■ What to work on
If a line in the entries below holds the string "header", copy it.

■ Raw data
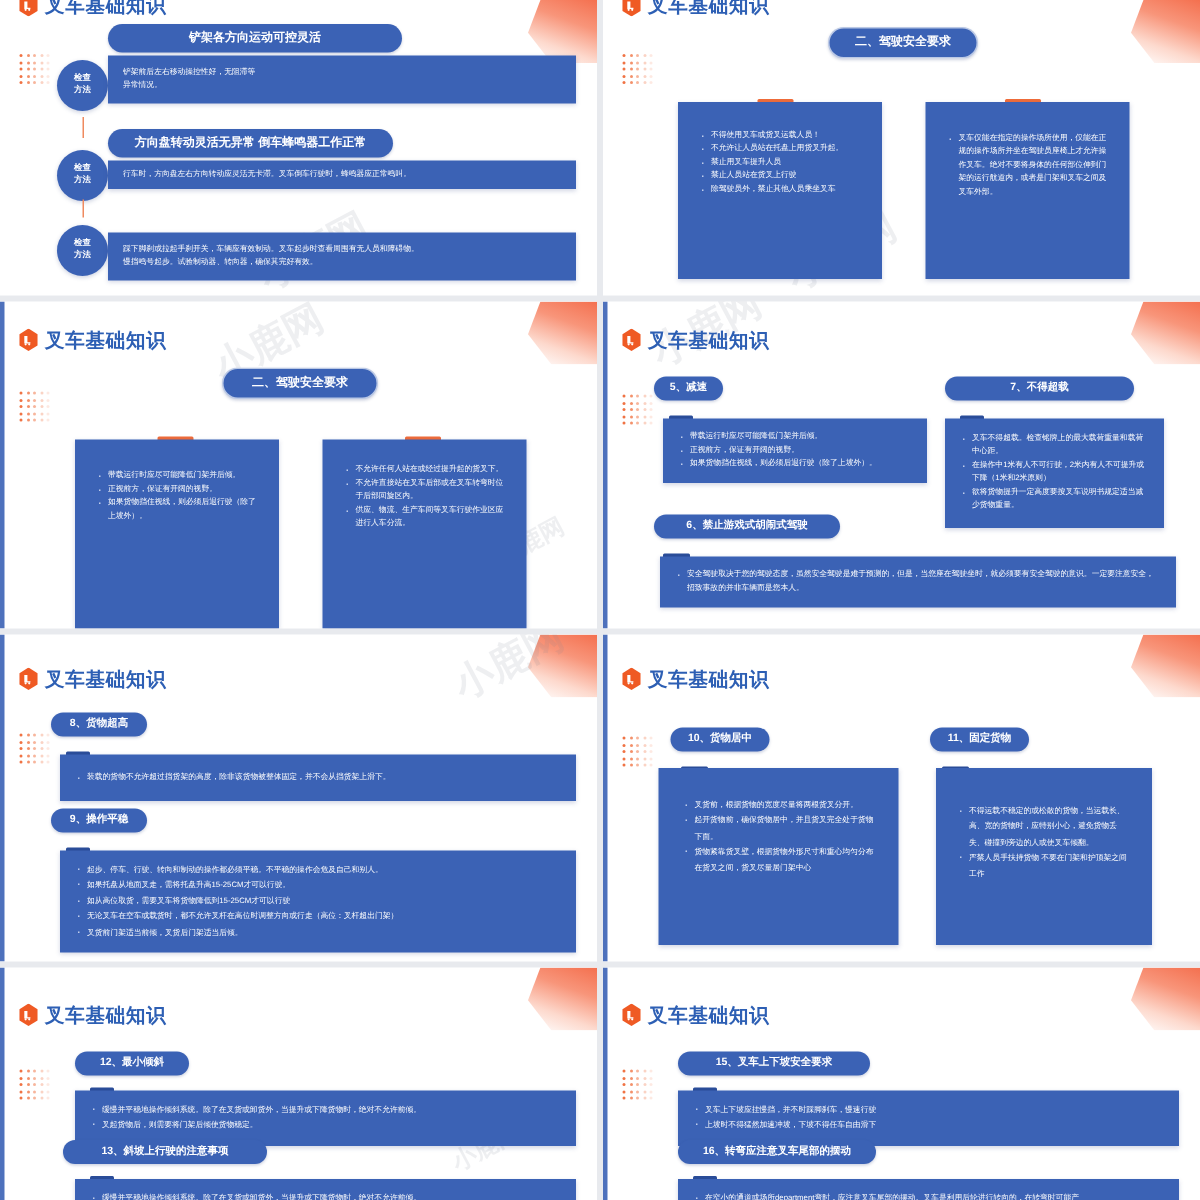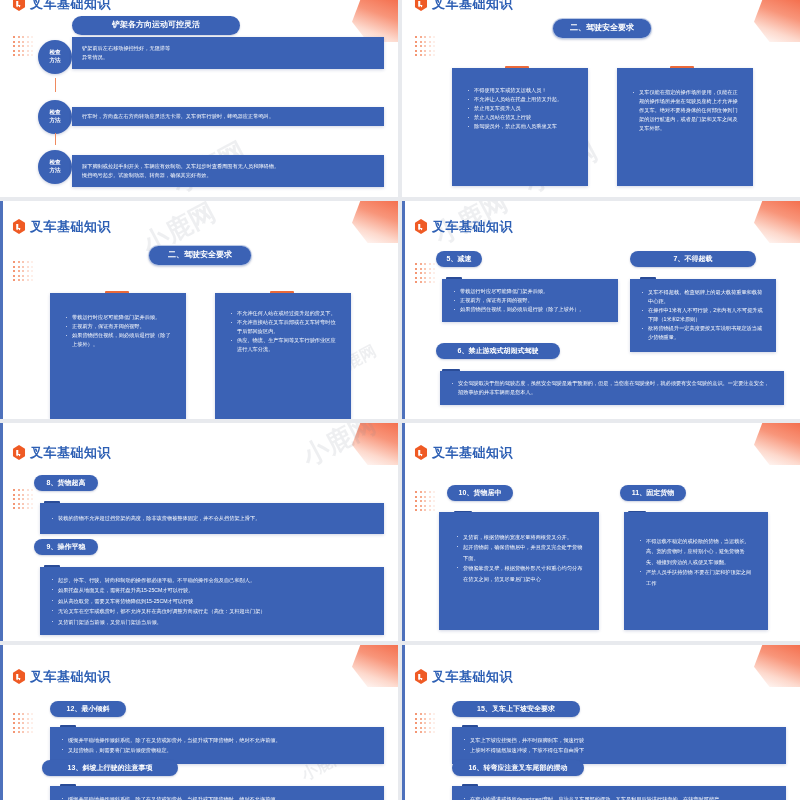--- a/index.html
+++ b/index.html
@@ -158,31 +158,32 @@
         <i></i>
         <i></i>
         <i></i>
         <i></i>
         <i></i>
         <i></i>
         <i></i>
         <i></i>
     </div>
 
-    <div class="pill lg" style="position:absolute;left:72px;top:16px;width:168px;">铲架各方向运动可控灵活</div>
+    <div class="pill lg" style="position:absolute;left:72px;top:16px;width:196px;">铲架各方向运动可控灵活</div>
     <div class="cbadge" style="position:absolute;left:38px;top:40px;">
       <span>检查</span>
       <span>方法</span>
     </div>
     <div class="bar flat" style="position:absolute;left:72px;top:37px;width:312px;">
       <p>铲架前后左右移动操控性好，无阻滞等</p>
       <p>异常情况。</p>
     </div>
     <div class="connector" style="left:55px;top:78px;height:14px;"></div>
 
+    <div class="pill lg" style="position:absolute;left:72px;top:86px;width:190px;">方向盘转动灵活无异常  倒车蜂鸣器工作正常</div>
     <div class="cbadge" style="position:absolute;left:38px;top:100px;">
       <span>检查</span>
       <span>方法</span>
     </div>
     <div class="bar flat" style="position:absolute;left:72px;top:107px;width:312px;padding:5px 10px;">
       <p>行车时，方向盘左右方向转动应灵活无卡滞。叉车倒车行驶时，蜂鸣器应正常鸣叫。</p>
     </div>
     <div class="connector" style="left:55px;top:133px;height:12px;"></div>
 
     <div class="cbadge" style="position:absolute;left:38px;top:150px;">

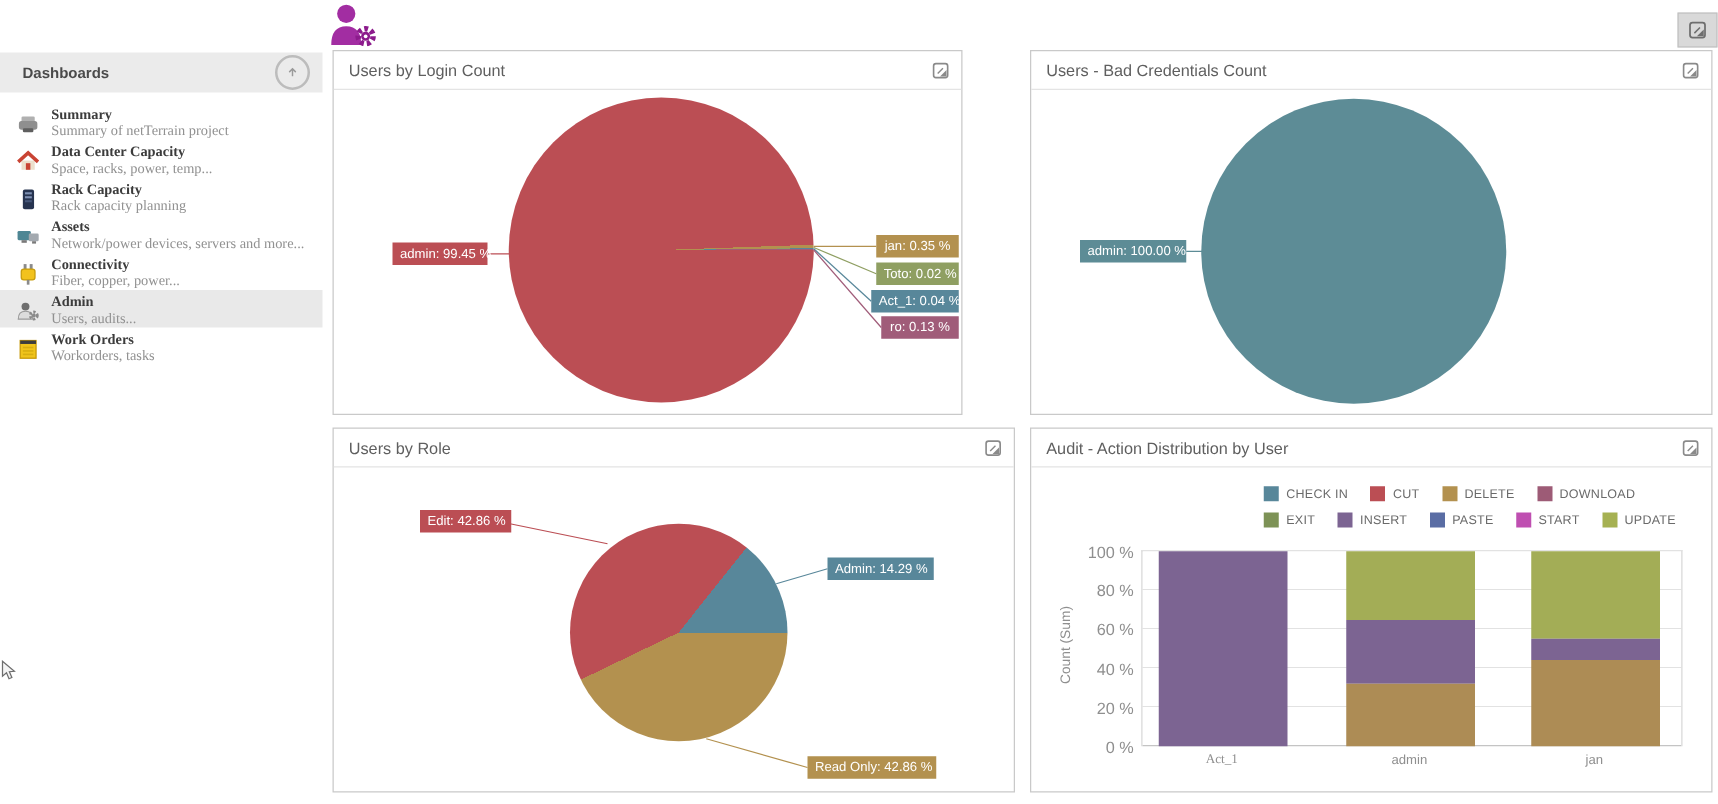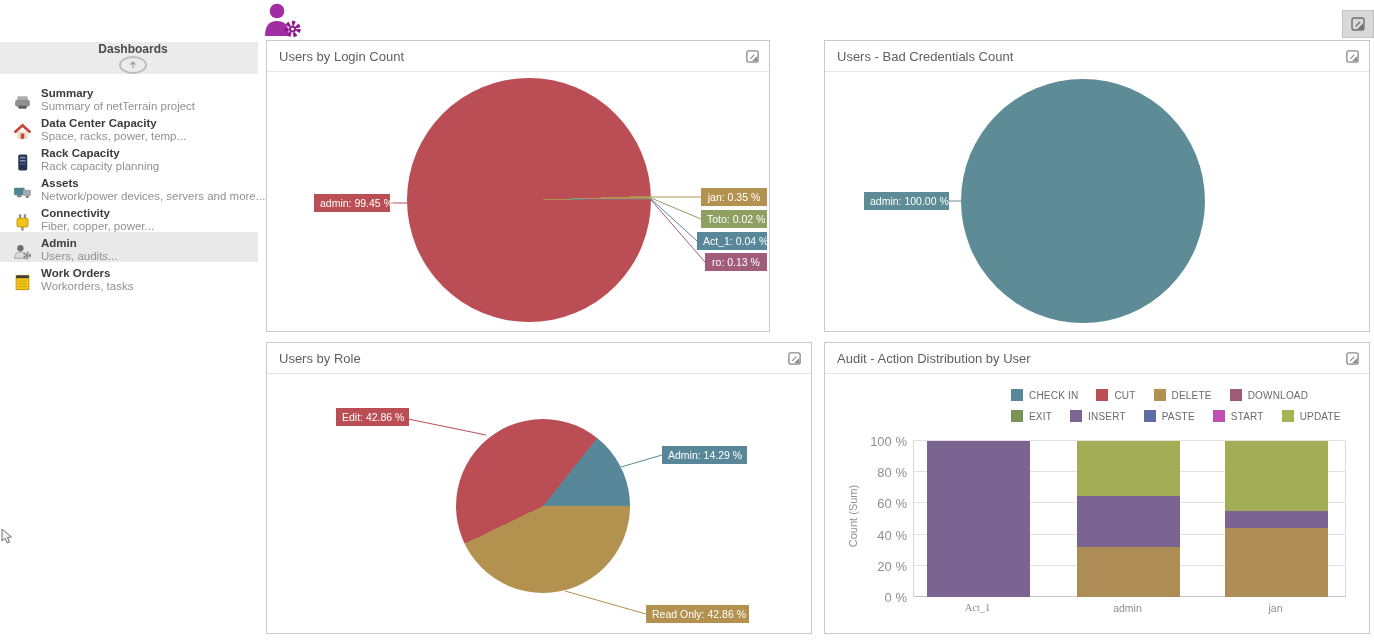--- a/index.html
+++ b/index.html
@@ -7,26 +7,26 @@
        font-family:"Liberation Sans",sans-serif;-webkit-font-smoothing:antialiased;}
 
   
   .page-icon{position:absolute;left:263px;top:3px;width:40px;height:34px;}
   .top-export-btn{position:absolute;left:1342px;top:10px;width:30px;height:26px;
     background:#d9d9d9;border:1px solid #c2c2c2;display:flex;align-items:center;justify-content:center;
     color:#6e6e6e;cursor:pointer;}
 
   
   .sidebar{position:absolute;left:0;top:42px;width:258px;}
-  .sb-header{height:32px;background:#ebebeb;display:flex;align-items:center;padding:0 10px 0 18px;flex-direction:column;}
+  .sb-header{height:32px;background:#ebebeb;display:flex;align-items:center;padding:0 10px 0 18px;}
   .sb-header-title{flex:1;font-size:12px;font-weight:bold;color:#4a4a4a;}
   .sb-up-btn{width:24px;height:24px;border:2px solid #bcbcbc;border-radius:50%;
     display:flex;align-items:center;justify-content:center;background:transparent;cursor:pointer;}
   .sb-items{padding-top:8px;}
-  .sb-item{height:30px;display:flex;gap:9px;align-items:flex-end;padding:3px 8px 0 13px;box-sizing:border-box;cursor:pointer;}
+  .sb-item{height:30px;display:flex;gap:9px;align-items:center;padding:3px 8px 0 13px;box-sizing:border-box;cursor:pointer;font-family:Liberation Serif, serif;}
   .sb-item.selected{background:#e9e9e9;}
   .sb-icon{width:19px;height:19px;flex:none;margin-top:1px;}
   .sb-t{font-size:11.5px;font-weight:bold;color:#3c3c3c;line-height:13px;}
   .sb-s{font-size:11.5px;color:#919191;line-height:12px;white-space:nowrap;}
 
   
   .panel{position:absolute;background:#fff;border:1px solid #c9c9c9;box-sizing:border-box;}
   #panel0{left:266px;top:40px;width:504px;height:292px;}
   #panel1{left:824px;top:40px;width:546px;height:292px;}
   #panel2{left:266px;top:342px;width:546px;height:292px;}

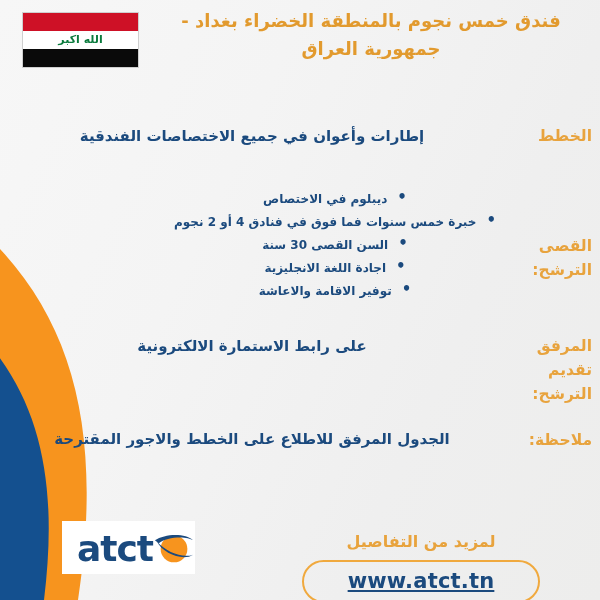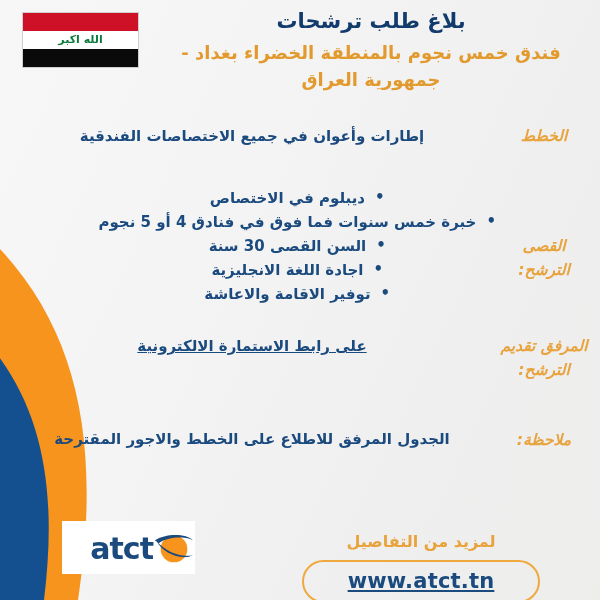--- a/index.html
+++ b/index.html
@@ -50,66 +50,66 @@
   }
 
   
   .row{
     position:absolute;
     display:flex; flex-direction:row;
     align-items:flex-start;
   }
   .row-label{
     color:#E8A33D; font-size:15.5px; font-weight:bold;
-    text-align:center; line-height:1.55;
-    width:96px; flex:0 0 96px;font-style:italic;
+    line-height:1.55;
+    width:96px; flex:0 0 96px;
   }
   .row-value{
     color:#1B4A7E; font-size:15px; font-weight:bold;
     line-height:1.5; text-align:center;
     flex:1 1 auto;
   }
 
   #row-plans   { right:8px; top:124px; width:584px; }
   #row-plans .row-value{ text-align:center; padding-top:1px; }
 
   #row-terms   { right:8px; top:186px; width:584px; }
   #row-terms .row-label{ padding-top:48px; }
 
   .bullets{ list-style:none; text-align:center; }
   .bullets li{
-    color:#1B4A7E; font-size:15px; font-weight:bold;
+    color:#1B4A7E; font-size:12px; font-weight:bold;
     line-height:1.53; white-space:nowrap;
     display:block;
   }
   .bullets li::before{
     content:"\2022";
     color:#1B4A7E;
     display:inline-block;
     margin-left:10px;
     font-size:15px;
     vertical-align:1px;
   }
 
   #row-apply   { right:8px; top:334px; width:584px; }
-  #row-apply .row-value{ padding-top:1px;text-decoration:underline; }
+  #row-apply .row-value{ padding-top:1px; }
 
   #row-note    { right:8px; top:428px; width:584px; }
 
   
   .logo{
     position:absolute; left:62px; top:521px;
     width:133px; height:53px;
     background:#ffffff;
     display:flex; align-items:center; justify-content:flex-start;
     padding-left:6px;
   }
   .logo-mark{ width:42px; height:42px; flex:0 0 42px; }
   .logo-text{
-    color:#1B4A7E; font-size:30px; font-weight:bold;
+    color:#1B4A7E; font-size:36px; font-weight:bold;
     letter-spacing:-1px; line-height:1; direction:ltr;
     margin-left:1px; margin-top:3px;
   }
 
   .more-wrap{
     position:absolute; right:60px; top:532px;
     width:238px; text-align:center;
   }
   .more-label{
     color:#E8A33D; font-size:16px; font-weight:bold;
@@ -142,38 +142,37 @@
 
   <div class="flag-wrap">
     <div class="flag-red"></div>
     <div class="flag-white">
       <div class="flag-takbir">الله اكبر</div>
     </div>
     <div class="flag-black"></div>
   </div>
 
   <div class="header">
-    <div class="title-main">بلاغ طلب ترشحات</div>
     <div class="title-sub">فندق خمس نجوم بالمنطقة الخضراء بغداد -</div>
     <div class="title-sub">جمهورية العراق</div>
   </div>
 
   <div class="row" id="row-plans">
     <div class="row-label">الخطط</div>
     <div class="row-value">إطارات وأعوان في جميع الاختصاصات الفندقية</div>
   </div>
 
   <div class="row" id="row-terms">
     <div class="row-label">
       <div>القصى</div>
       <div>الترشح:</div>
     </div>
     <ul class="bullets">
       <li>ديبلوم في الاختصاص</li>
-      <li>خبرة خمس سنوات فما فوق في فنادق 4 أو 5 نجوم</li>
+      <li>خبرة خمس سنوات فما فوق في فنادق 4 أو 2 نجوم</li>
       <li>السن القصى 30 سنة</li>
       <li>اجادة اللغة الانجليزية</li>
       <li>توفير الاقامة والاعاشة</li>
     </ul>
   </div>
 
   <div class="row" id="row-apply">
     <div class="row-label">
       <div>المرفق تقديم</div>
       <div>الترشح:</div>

■ Task result
-  .sb-header{height:32px;background:#ebebeb;display:flex;align-items:center;padding:0 10px 0 18px;flex-direction:column;}
+  .sb-header{height:32px;background:#ebebeb;display:flex;align-items:center;padding:0 10px 0 18px;}
   .sb-header-title{flex:1;font-size:12px;font-weight:bold;color:#4a4a4a;}
   <div class="header">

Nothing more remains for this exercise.